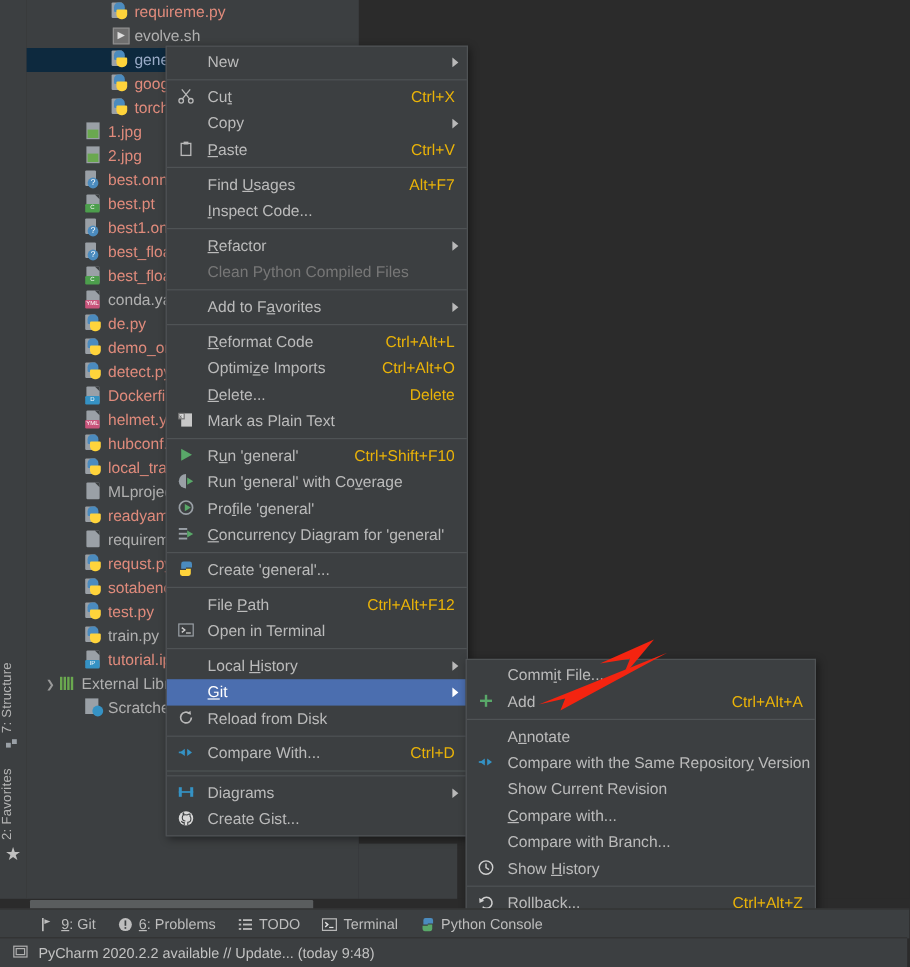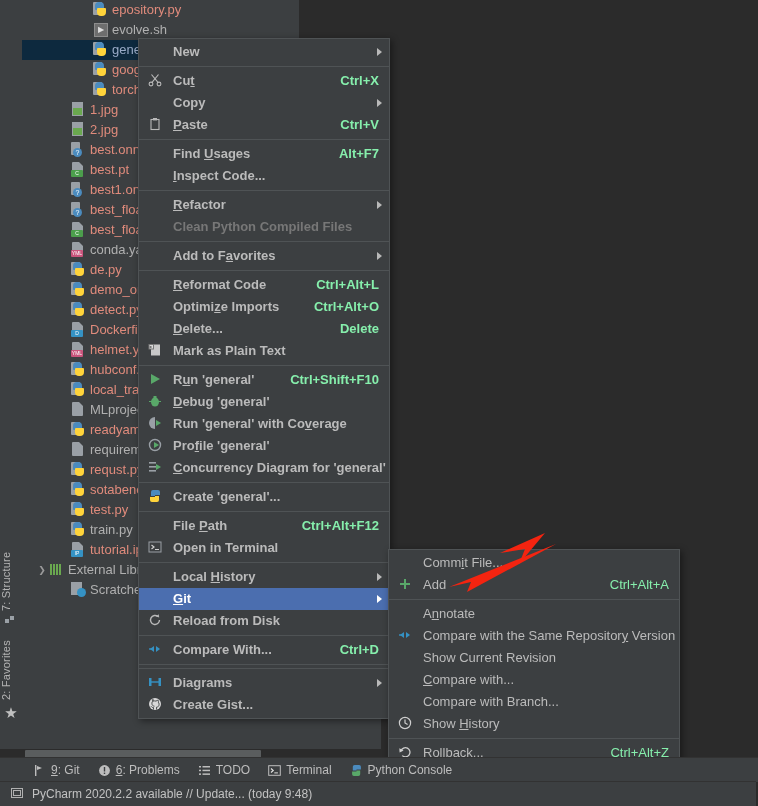--- a/index.html
+++ b/index.html
@@ -169,7 +169,7 @@
 <div id="editor-gap"></div>
 
 <div id="project-tree">
-    <div class="tree-row" style="padding-left: 58px;"><span class="tw"></span><span class="ic"><span class="py-sheet"></span><span class="py-a"></span><span class="py-b"></span></span><span class="lbl c-red">epository.py</span></div>
+    <div class="tree-row" style="padding-left: 58px;"><span class="tw"></span><span class="ic"><span class="py-sheet"></span><span class="py-a"></span><span class="py-b"></span></span><span class="lbl c-red">requireme.py</span></div>
     <div class="tree-row" style="padding-left: 58px;"><span class="tw"></span><span class="ic"><span class="shico">▶</span></span><span class="lbl c-gray">evolve.sh</span></div>
     <div class="tree-row sel" style="padding-left: 58px;"><span class="tw"></span><span class="ic"><span class="py-sheet"></span><span class="py-a"></span><span class="py-b"></span></span><span class="lbl c-blue">general.py</span></div>
     <div class="tree-row" style="padding-left: 58px;"><span class="tw"></span><span class="ic"><span class="py-sheet"></span><span class="py-a"></span><span class="py-b"></span></span><span class="lbl c-red">google_</span></div>

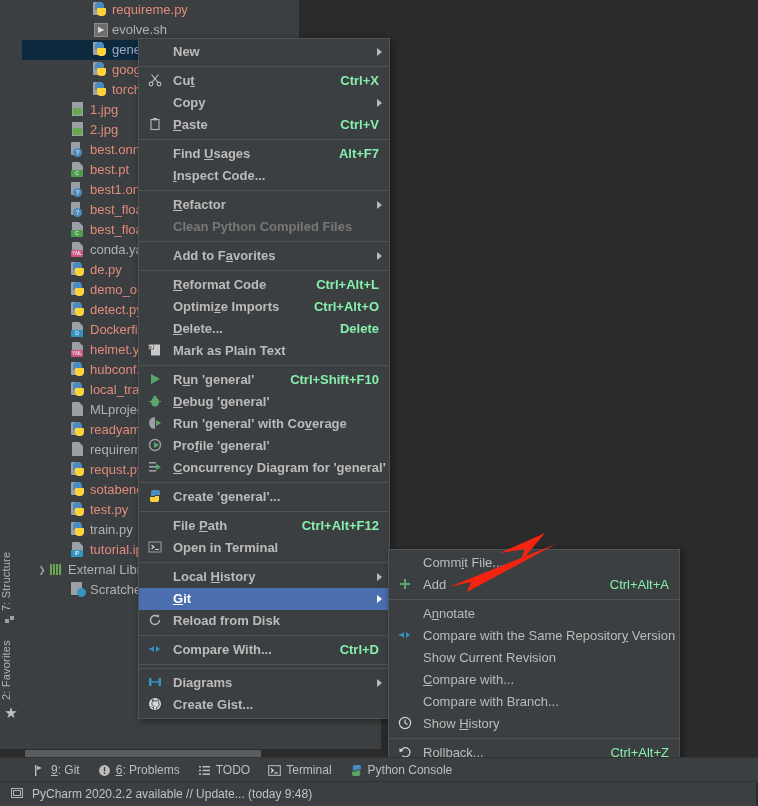--- a/index.html
+++ b/index.html
@@ -212,7 +212,7 @@
 <div id="tree-hscroll-track"></div>
 <div id="tree-hscroll-thumb"></div>
 
-<div class="menu" id="context-menu" style="left:138px;top:38px;width:250px;font-weight:bold;">
+<div class="menu" id="context-menu" style="left:138px;top:38px;width:250px;">
     <div class="mi">
       <span class="mico"></span>
       <span class="mlabel">New</span>

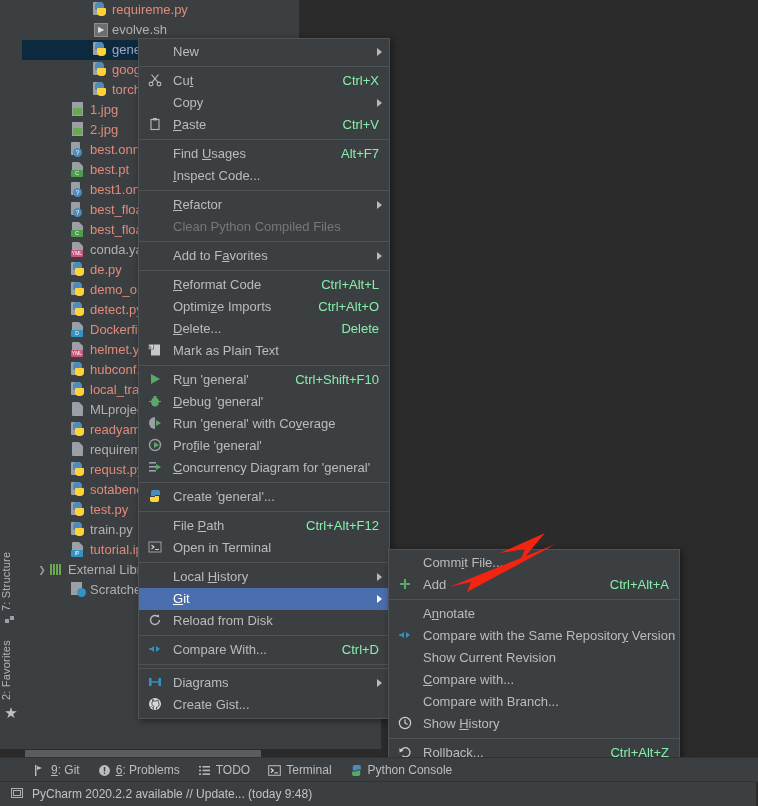--- a/index.html
+++ b/index.html
@@ -111,7 +111,7 @@
     display:flex;align-items:center;
   }
   .mi .mlabel{flex:0 0 auto;}
-  .mi .macc{margin-left:auto;color:#86efac;padding-left:26px;}
+  .mi .macc{margin-left:auto;color:#eab308;padding-left:26px;}
   .mi.disabled .mlabel{color:#777777;}
   .mi.hl{background:#4b6eaf;color:#ffffff;}
   .mi .arrow{

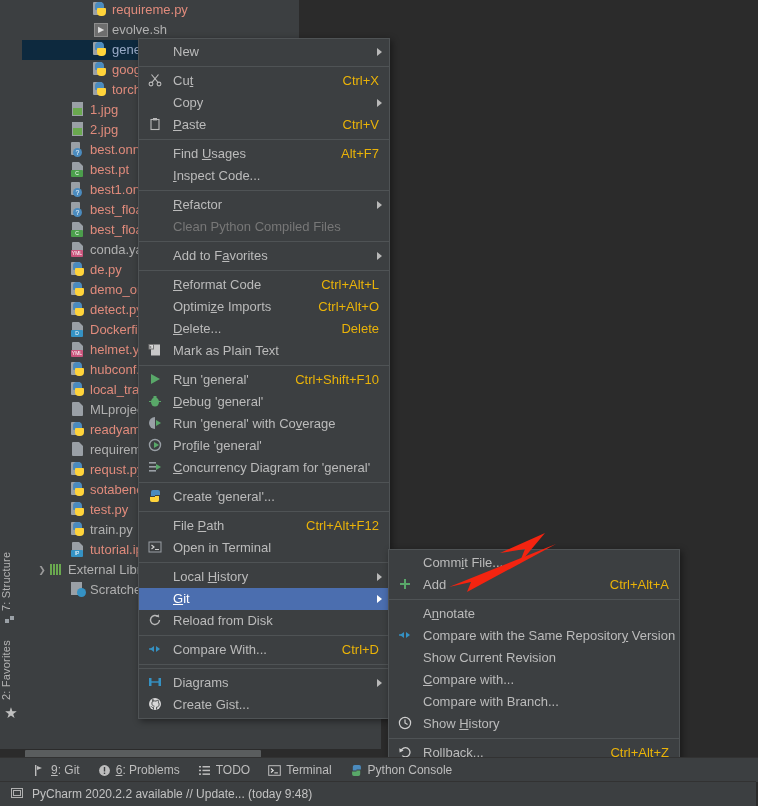--- a/index.html
+++ b/index.html
@@ -302,14 +302,6 @@
     </div>
     <div class="mi">
       <span class="mico"><svg width="14" height="14" viewBox="0 0 14 14">
-          <ellipse cx="7" cy="8" rx="4" ry="4.5" fill="#59a869"></ellipse>
-          <rect x="5.5" y="2" width="3" height="3" fill="#59a869"></rect>
-          <rect x="1" y="7" width="12" height="1" fill="#59a869"></rect>
-        </svg></span>
-      <span class="mlabel"><u>D</u>ebug 'general'</span>
-    </div>
-    <div class="mi">
-      <span class="mico"><svg width="14" height="14" viewBox="0 0 14 14">
           <path d="M7 1 A6 6 0 1 0 7 13 L7 7 Z" fill="#9aa0a6"></path>
           <polygon points="8,4 13,7 8,10" fill="#59a869"></polygon>
         </svg></span>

---

_What to work on:_ Give the number of lines in the listing that hold "menu", with no other words.

_Written answer:_ 2